Limitations & Future Work

  • Whether the 1/4 dominant FC selection ratio remains optimal under extremely long contexts (100K+) requires further investigation.
  • The current implementation targets decoder-only architectures; adaptation is needed for encoder-decoder models and non-RoPE architectures.
  • CPU–GPU data transfer latency in FASA-M may become a bottleneck in high-throughput scenarios.
  • Integration with speculative decoding remains unexplored.
  • vs StreamingLLM: Static retention strategy discards tokens in intermediate positions that may be critical.
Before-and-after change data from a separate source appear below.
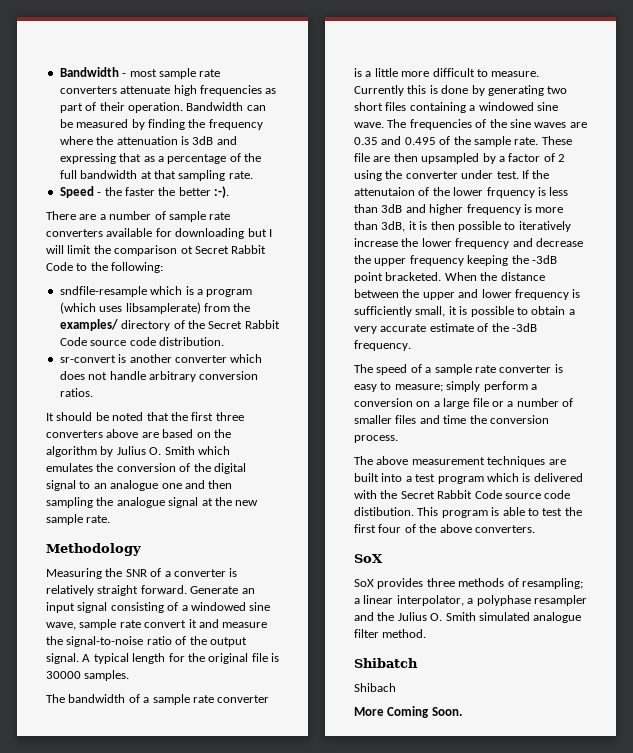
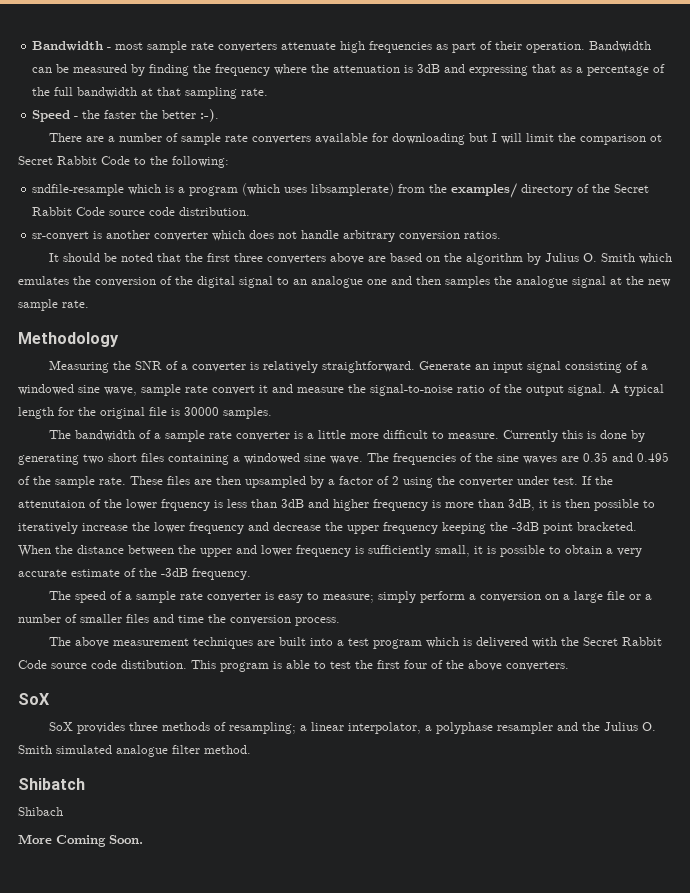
[46,497,93,508] sampling -> [445,276,490,288] samples
[97,585,187,596] straight forward. -> [321,361,415,373] straightforward.
[354,153,370,162] file -> [167,476,190,485] files

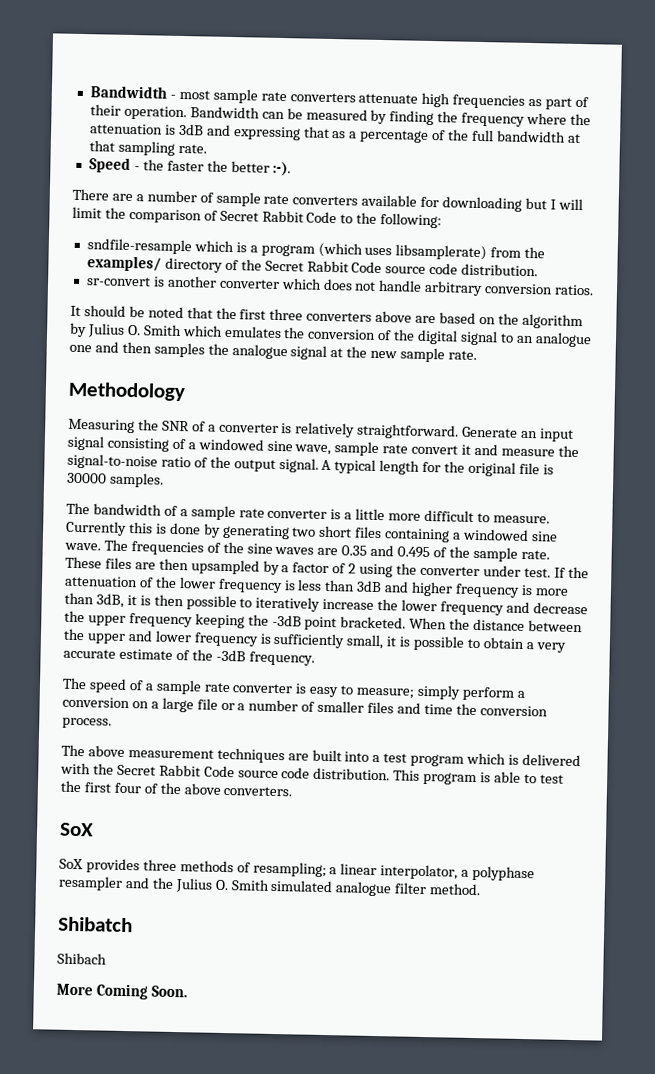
[649,134,662,142] ot -> [203,210,218,221] of
[18,500,85,508] attenutaion -> [64,575,138,588] attenuation
[161,499,210,511] frquency -> [217,578,283,594] frequency
[121,660,187,669] distibution. -> [313,767,391,781] distribution.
  • vs SnapKV: One-shot filtering at the prefill stage cannot adapt to changes in token importance during generation.
  • vs Quest: Page-level granularity is too coarse, retrieving entire pages even when only a few tokens are needed.
  • vs SparQ/LoKi: Low-rank methods require auxiliary memory to store projection matrices.

Rating

  • Novelty: ⭐⭐⭐⭐⭐ FC-level functional sparsity is a novel theoretical discovery about RoPE with broad implications.
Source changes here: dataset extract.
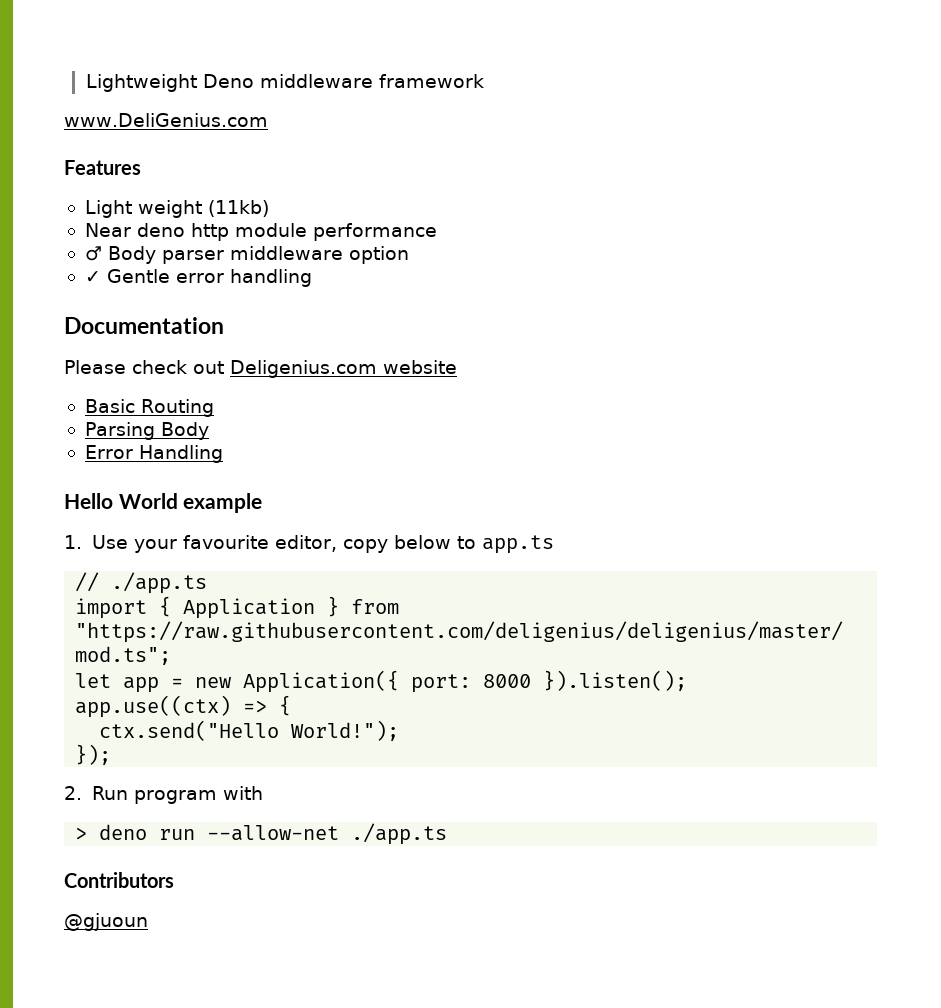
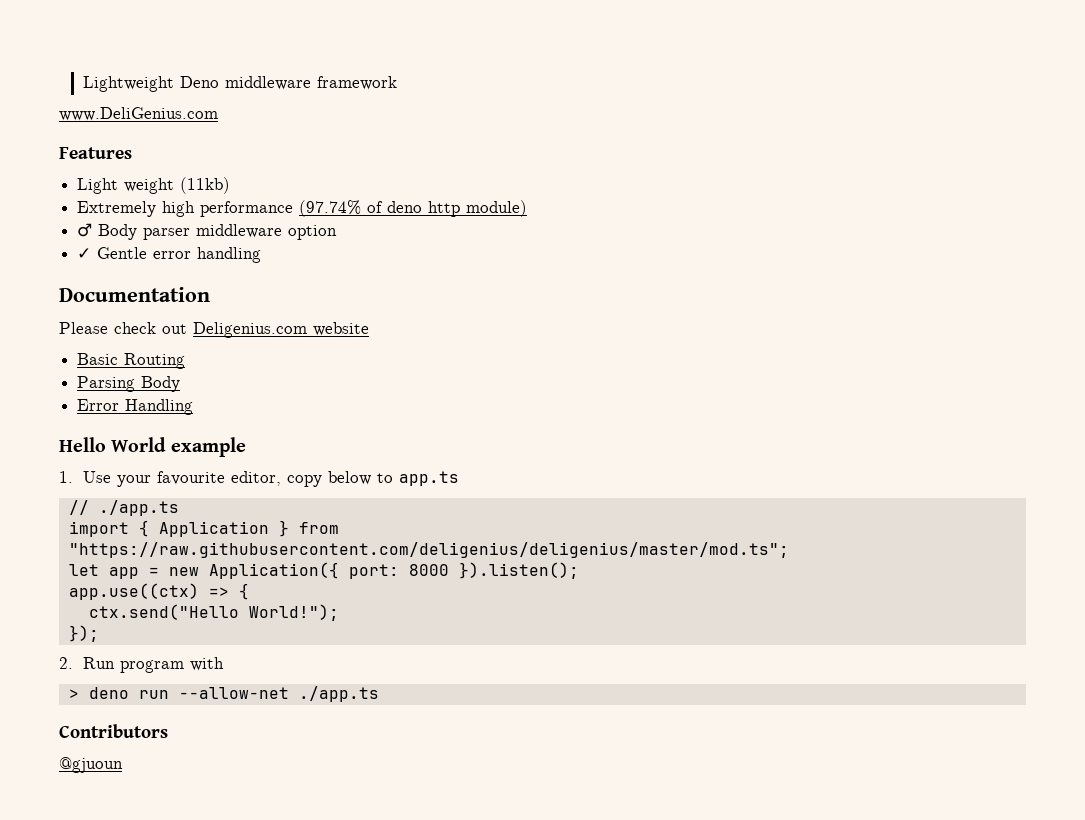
[84,223,437,241] Near deno http module performance -> [77,200,528,217] Extremely high performance (97.74% of deno http module)

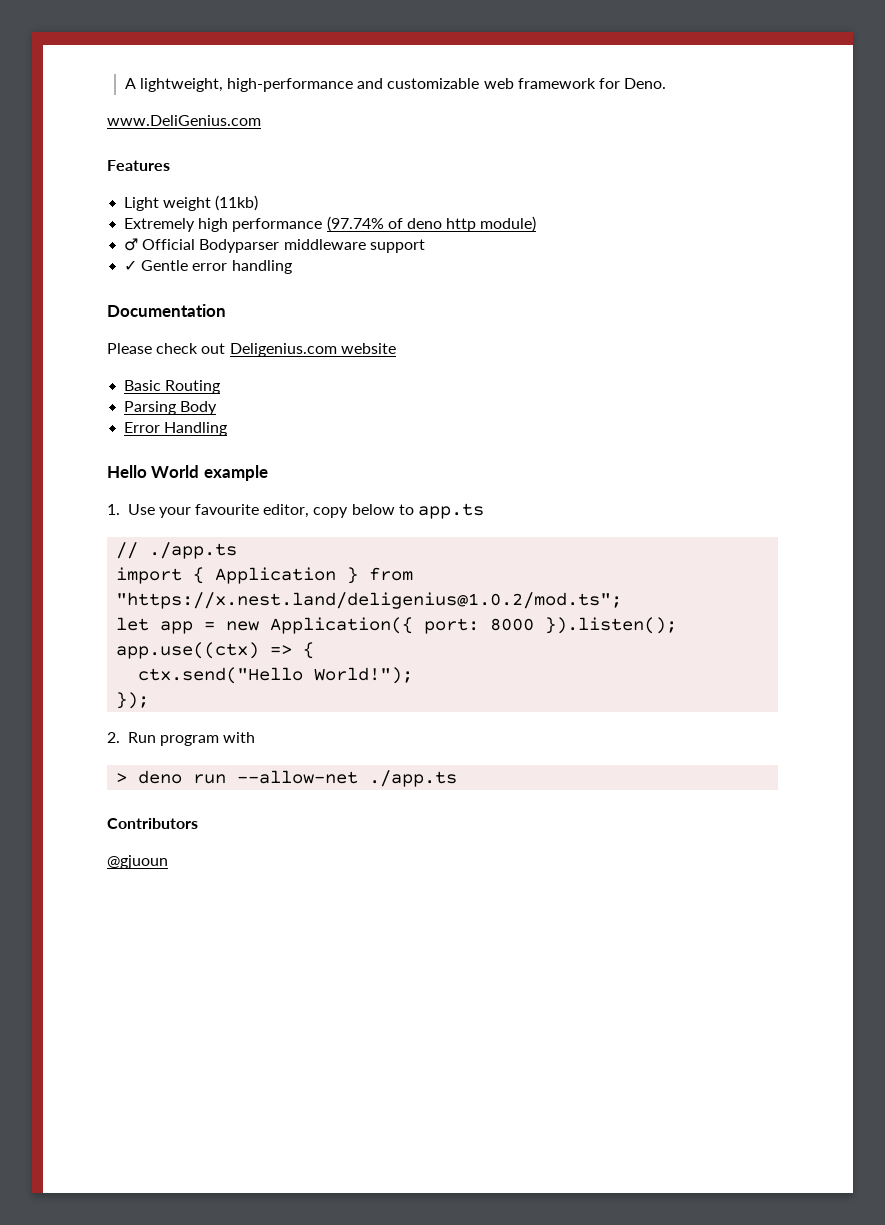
[83,76,312,92] Lightweight Deno middleware -> [124,78,514,92] A lightweight, high-performance and customizable web
(398, 83) none -> [599,78,667,89] for Deno.
[98,224,338,240] Body parser middleware option -> [142,239,425,253] Official Bodyparser middleware support
[68,542,789,558] "https://raw.githubusercontent.com/deligenius/deligenius/master/mod.ts"; -> [116,592,623,609] "https://x.nest.land/deligenius@1.0.2/mod.ts";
  • Experimental Thoroughness: ⭐⭐⭐⭐⭐ Comprehensive coverage across three paradigms: long-context benchmarks, sequence modeling, and long-CoT reasoning.
  • Writing Quality: ⭐⭐⭐⭐ A complete logical chain from observation to hypothesis to validation to method.
  • Value: ⭐⭐⭐⭐⭐ A training-free, efficient, and general KV cache compression solution with strong practical utility.